Updated with details from SEC filing: Yahoo struck a truce today with activist investor Starboard Value, one of its most vigorous critics, by agreeing to add four of its candidates to the board. As a result of the deal, Starboard withdrew its effort to replace the entire board.
Starboard picked its CEO Jeffrey Smith as well as former Tribune CEO Eddy Hartenstein, former Deutsche Bank Securities M&A specialist Tor Braham, and Tessera Technologies chairman Richard Hill. Smith joins the Strategic Review Committee, which is weighing offers to buy all or part of the Internet company. Hartenstein will be on the Compensation Committee while Braham joins the Audit and Finance Committee and Hill serves on the Nominating and Corporate Governance Committee.
Yahoo CEO Declines To Discuss Sale Plans To Protect
The terms require Starboard to own at least 1% of Yahoo shares. It currently has 1.7%.
Yahoo will end up with 11 directors. Two current ones — Lee Scott and Sue James — are not standing for re-election. Although they’ll remain until the annual shareholders’ meeting, they’ve relinquished their committee assignments. The company agreed to hold the meeting by June 30.
In addition, both sides agreed not to disparage each other. Yahoo will pay Starboard up to $2 million for its “reasonable and documented out-of-pocket fees and expenses (including legal expenses).” Yahoo says in an SEC filing.
Yahoo shares are down about 1.1% in morning trading.
Smith says that he and his colleagues “look forward to getting started right away and working closely with management and our fellow board members with the common goal of maximizing value for all shareholders.”
The target of much of his wrath about Yahoo’s disappointing performance, CEO Marissa Mayer, calls this a “constructive resolution [that] will allow management and the board to keep our focus on our extremely important objectives. Management is looking forward to working with the entire board, including the new directors, to maximize shareholder value.”
Chairman Maynard Webb praised the newcomers as “highly respected, independent directors” who will “bring valuable experience and perspectives to Yahoo during this important time for our company.”
They were singing a different tune last month. In a letter to Yahoo shareholders, Smith said he was “extremely disappointed with Yahoo’s dismal financial performance, poor management execution, egregious compensation and hiring practices and the general lack of accountability and oversight by the Board.”
He wanted to replace the entire board while Yahoo considers offers, saying that his picks “would provide much-needed credibility to a process that has been publicly criticized for being too slow, fraught with conflicts of interest, and very difficult for highly qualified and motivated strategic and financial buyers to access much needed diligence information,”
Last week, Yahoo reported that in Q1 it generated a net loss of $99.2 million versus a net gain of $21.2 million in the period last year, on revenues of $1.09 billion, down 11.3%.
Smith said earlier this month he was open to a deal that would assure him of some board seats.

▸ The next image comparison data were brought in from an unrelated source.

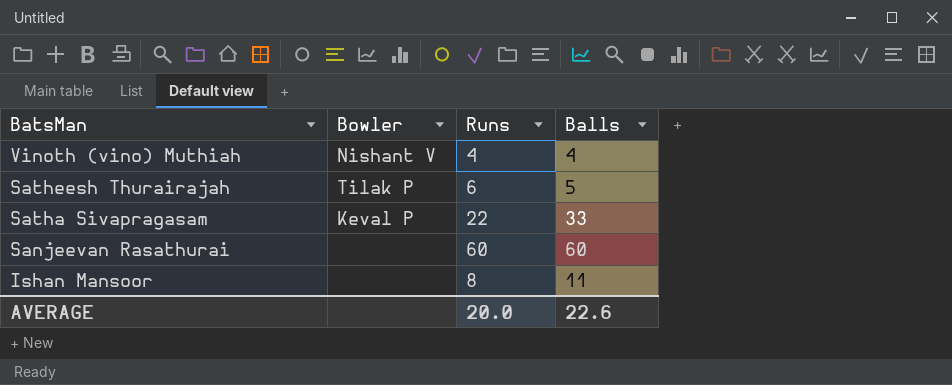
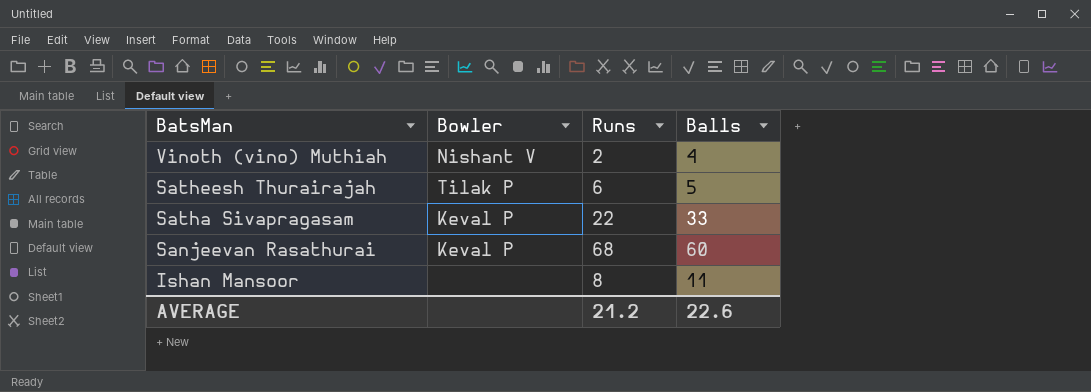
Vinoth (vino) Muthiah | Runs: 4 -> 2
Sanjeevan Rasathurai | Bowler: none -> Keval P
Sanjeevan Rasathurai | Runs: 60 -> 68
AVERAGE | Runs: 20.0 -> 21.2

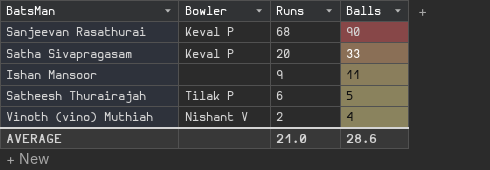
row order: BatsMan descending -> Runs descending
Sanjeevan Rasathurai | Balls: 60 -> 90
Satha Sivapragasam | Runs: 22 -> 20
Ishan Mansoor | Runs: 8 -> 9
AVERAGE | Runs: 21.2 -> 21.0
AVERAGE | Balls: 22.6 -> 28.6

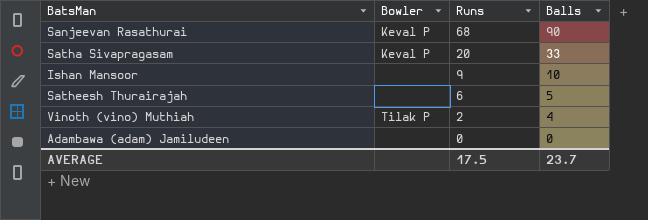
Ishan Mansoor | Balls: 11 -> 10
Satheesh Thurairajah | Bowler: Tilak P -> none
Vinoth (vino) Muthiah | Bowler: Nishant V -> Tilak P
row Adambawa (adam) Jamiludeen: none -> none | 0 | 0
AVERAGE | Runs: 21.0 -> 17.5
AVERAGE | Balls: 28.6 -> 23.7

Yahoo has had little to show since Mayer took charge in 2012, aiming to revive its status as a Silicon Valley icon. She sought to beef up the company with deals including a $1 billion acquisition of Tumblr and $650 million for BrightRoll.
She also built media properties around brand-name talent including Katie Couric and former New York Times consumer electronics critic David Pogue. The company produced longform TV shows including Sin City Saints, Other Space and Season 6 of Community, but in October said it had to take a $42 million write-down on them.